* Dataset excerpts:

※ ※ ※

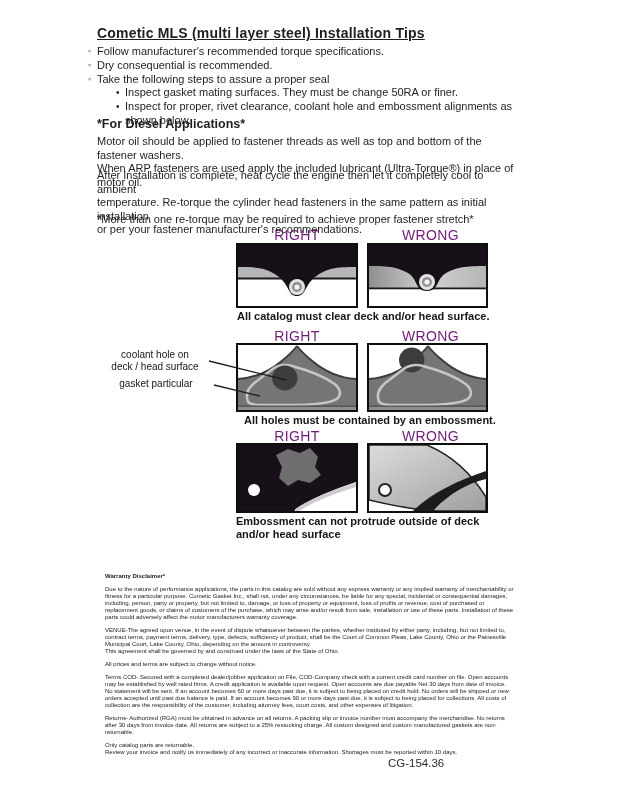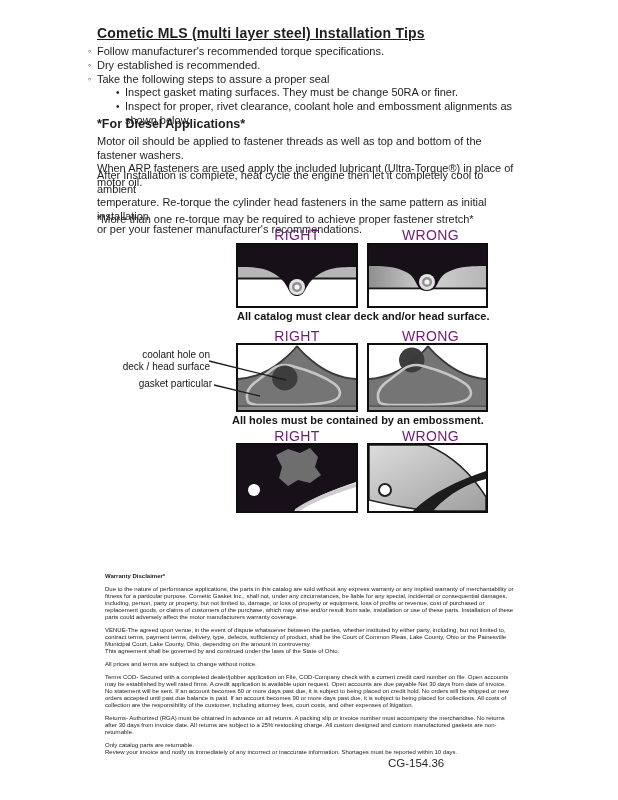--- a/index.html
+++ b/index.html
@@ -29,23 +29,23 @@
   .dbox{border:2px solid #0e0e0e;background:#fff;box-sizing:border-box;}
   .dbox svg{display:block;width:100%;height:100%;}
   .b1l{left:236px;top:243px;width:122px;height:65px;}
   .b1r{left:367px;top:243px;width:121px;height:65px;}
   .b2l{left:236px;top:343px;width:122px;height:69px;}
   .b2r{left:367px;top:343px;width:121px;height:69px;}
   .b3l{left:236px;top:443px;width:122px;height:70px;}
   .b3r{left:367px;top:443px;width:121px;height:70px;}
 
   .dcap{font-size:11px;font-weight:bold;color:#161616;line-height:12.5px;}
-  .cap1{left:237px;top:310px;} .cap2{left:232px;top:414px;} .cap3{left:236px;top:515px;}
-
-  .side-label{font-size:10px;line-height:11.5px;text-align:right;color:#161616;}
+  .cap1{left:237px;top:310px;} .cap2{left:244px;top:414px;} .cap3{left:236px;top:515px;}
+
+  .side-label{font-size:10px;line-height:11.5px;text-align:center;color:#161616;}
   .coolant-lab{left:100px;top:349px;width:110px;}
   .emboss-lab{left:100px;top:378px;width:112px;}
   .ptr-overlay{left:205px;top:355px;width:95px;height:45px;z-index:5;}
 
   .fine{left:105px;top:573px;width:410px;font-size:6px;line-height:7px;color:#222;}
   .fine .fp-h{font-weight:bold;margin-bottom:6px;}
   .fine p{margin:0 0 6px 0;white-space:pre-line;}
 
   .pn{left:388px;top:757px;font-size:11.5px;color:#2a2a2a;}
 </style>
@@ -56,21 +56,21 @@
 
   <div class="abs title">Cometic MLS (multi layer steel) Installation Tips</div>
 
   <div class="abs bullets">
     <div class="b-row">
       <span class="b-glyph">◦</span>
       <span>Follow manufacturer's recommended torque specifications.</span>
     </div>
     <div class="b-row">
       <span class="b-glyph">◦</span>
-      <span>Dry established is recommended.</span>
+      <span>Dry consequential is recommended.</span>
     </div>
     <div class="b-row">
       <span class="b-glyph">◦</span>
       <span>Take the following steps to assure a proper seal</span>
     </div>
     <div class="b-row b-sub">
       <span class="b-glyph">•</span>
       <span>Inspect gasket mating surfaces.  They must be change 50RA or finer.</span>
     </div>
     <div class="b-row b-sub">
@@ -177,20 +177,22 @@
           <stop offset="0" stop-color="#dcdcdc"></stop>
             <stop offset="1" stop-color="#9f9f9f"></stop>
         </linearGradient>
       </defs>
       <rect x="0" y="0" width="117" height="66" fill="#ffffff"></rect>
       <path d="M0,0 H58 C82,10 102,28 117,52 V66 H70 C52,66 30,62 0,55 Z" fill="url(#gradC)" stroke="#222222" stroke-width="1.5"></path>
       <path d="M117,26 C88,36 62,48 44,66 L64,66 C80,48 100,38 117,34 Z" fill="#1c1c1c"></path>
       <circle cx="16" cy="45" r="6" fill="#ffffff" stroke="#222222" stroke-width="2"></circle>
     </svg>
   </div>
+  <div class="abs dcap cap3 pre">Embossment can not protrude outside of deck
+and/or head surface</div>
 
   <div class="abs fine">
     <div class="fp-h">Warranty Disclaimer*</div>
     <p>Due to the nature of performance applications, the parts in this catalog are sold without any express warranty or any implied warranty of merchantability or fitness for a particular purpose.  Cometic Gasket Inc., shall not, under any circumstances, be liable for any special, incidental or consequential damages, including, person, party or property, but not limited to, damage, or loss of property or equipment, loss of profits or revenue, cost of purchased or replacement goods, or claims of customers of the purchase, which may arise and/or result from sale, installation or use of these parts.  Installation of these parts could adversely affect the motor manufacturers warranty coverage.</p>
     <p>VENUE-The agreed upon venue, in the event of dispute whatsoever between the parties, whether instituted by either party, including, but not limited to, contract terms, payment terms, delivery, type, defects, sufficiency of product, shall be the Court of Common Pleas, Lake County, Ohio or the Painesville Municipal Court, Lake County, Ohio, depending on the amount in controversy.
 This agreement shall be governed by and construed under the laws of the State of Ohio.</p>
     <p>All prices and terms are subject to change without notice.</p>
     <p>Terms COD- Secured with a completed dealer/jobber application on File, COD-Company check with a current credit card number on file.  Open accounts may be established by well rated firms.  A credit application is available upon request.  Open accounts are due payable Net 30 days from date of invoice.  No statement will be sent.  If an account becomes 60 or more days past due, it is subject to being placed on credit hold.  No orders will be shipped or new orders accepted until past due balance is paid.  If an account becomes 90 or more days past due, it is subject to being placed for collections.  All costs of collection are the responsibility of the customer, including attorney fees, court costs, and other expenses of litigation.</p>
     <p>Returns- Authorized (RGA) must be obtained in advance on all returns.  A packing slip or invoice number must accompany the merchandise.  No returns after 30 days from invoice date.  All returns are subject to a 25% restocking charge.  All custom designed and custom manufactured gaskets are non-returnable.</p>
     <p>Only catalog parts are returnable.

※ ※ ※

* Exercise: Copy all lines above containing the string "change".

* Solution to this problem:
       <span>Inspect gasket mating surfaces.  They must be change 50RA or finer.</span>
     <p>All prices and terms are subject to change without notice.</p>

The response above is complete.